UK bulk surveillance review is ‘fiction’, claims former NSA technical director - jackgavigan
http://www.computerweekly.com/news/450400247/Bulk-surveillance-review-is-fiction-claims-former-NSA-technical-director
======
M_Grey
I think a lot of people expect that bulk gathering and storage is the current
game, with analysis waiting on better ways to filter noise and increase
signal. As long as everything is stored for later, more advanced analysis, we
have a problem.

That assumes of course that you could believe a single word out of the mouth
of anyone involved in national security at this point.

------
throw2016
The emperor has no clothes. So this is what freedom looks like? Naked
despotism couched in legalese and wanton abuse of the english language with
propaganda.

I don't see what case can be made against stasi or surveillance regimes when
leading lights of the free world are more than neck deep in it. This crass
duplicity makes Russia, China, Putin and all the favoured demons look tame.

The western world have fed off these crimes against humanity to create a halo
around ourselves. We can't deny this has benefitted us. Now we undeniably look
like the biggest bunch of hypocrities who have only tainted human rights,
liberty and freedom forever with our greed.

At least Russia, China and other regimes own up to their their actions. This
is important as it gives people an opportunity to clearly identify and rally
against repression. Running a sly dupliticious propaganda filled operation on
the other hand will catch people by surprise when its too late.

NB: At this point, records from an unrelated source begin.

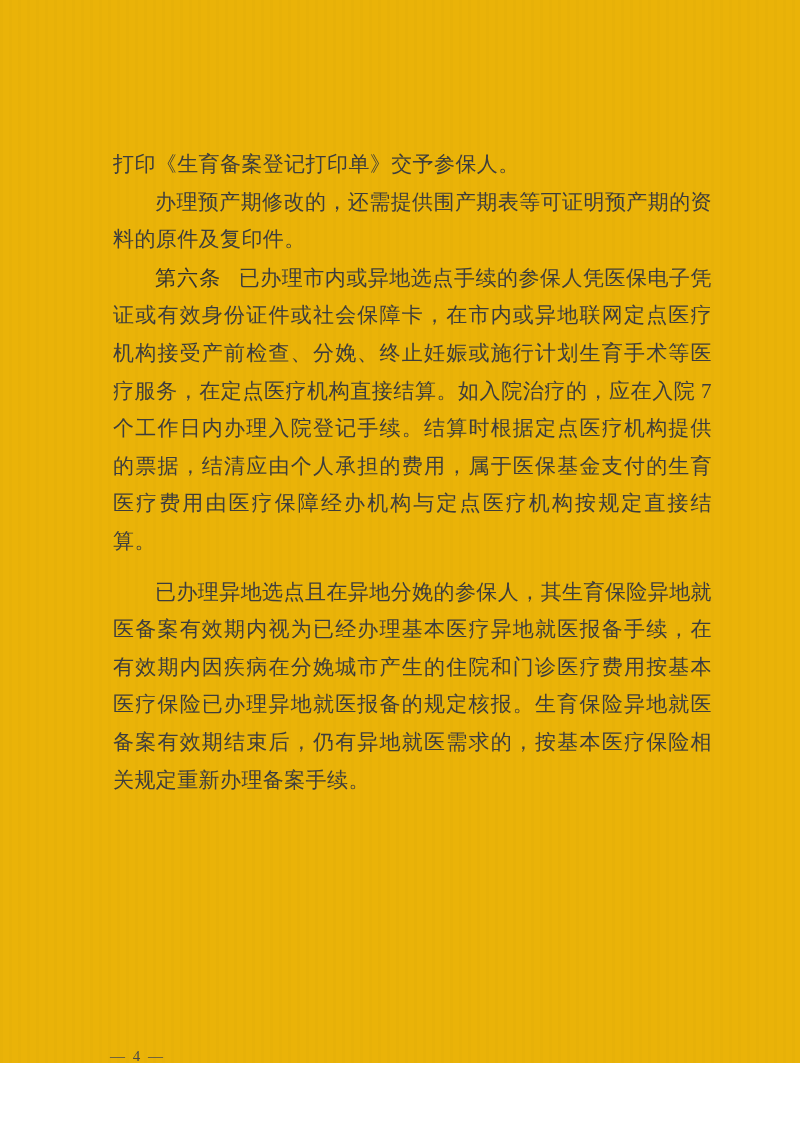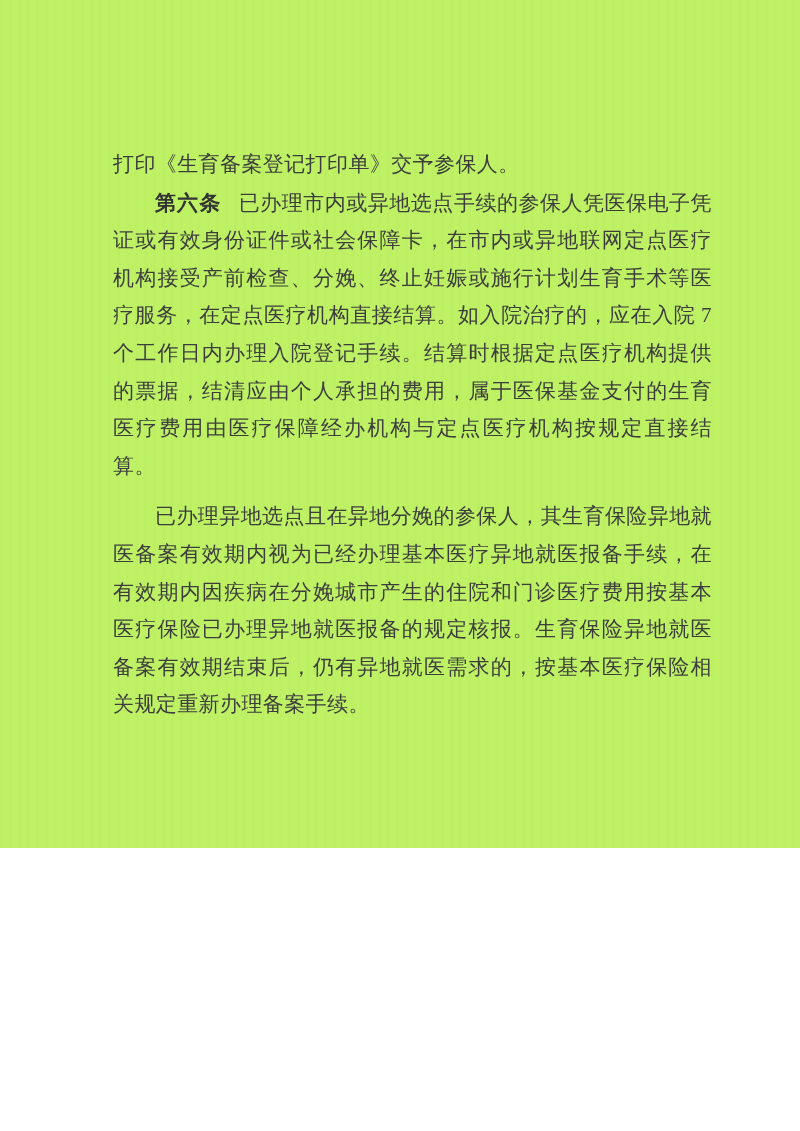--- a/index.html
+++ b/index.html
@@ -10,8 +10,8 @@
   .page {
     position: relative;
     width: 800px;
-    height: 848px;
-    background: #bef264;
+    height: 1063px;
+    background: #eab308;
     overflow: hidden;
     font-family: "Liberation Serif", "DejaVu Serif", serif;
     color: #3d3d3d;

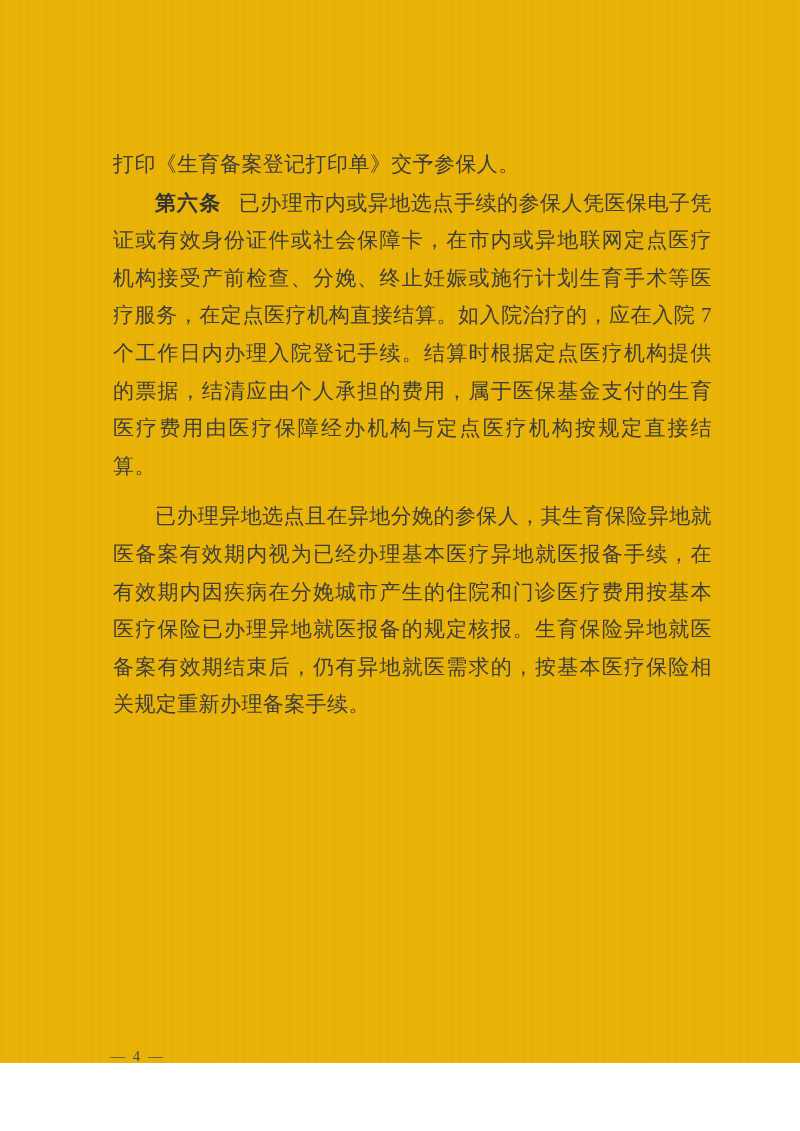--- a/index.html
+++ b/index.html
@@ -83,6 +83,9 @@
       <span>打印《生育备案登记打印单》交予参保人。</span>
     </p>
 
+    <p class="para">
+      <span>办理预产期修改的，还需提供围产期表等可证明预产期的资料的原件及复印件。</span>
+    </p>
 
     <p class="para">
       <strong class="article-label">第六条</strong>

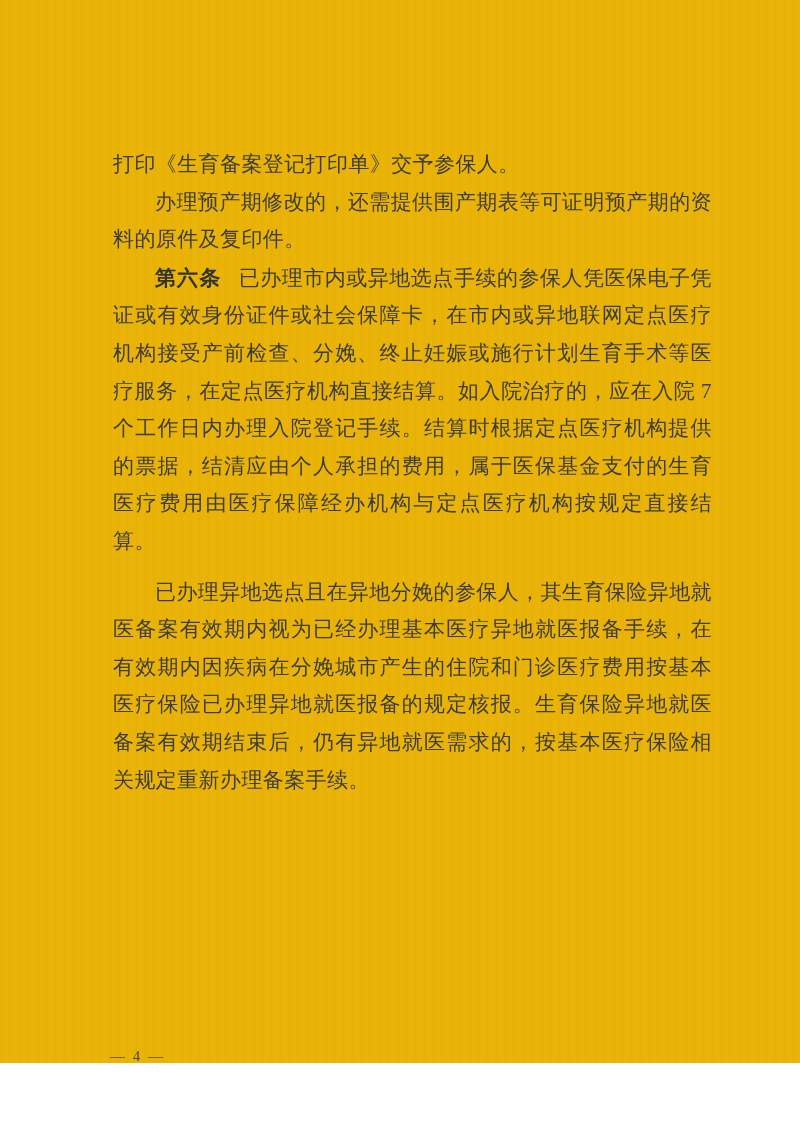--- a/index.html
+++ b/index.html
@@ -55,7 +55,7 @@
     font-family: Liberation Serif, serif;
   }
   .article-label {
-    font-weight: 700;
+    font-weight: 400;
     font-family: "Liberation Sans", "DejaVu Sans", sans-serif;
     color: #333333;
     margin-right: 0.55em;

To all apologists who think they can ride this out in feigned denial, diminish
the implications of surveillance or argue legalese simply having a 'reason'
does not justify anything. It only makes you look like an opportunist with
values of convenience. Murdering millions of people in the middle east,
funding despotic regimes, decimating entire countries, funding extremism and
then building surveillance states at home in response.

This is a macabre and sickening degradation of humanity. If this does not
compel a revolt from the people what will? Periodic elections with rulers
consistently acting against the people's interests does not make a democracy,
only perpetuates the illusion of one.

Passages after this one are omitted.